Exercise prompt >>
Nothing but the records themselves, exactly as written, should appear in the reply; leave out the pictures.

Detected change data
▼▼▼

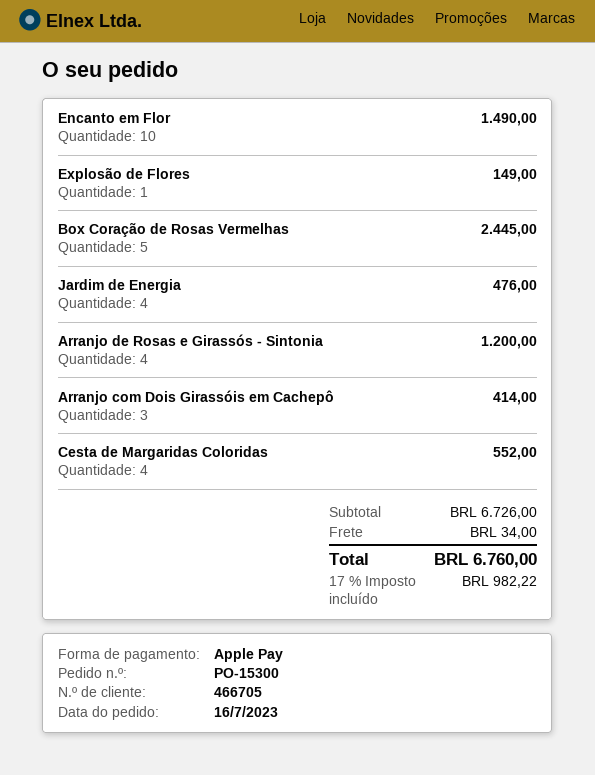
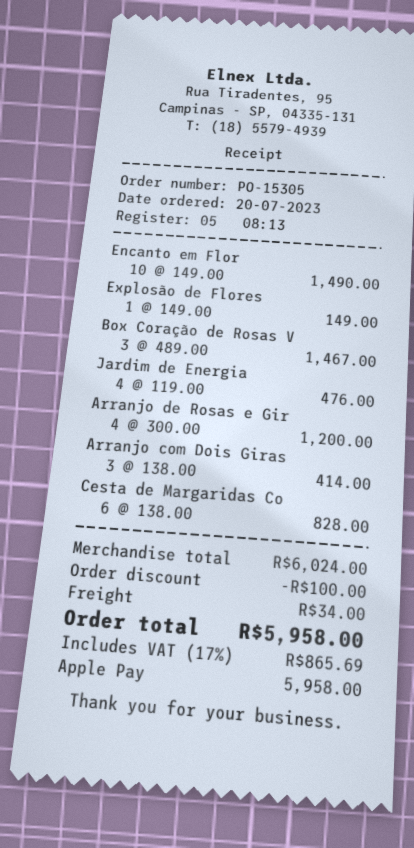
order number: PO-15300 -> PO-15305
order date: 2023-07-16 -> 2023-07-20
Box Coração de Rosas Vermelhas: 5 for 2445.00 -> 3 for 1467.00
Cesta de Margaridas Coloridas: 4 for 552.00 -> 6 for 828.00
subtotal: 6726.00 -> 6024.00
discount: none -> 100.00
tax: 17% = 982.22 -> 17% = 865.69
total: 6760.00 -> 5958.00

▲▲▲

Written solution >>
order number: PO-15300 -> PO-15305
order date: 2023-07-16 -> 2023-07-20
Box Coração de Rosas Vermelhas: 5 for 2445.00 -> 3 for 1467.00
Cesta de Margaridas Coloridas: 4 for 552.00 -> 6 for 828.00
subtotal: 6726.00 -> 6024.00
discount: none -> 100.00
tax: 17% = 982.22 -> 17% = 865.69
total: 6760.00 -> 5958.00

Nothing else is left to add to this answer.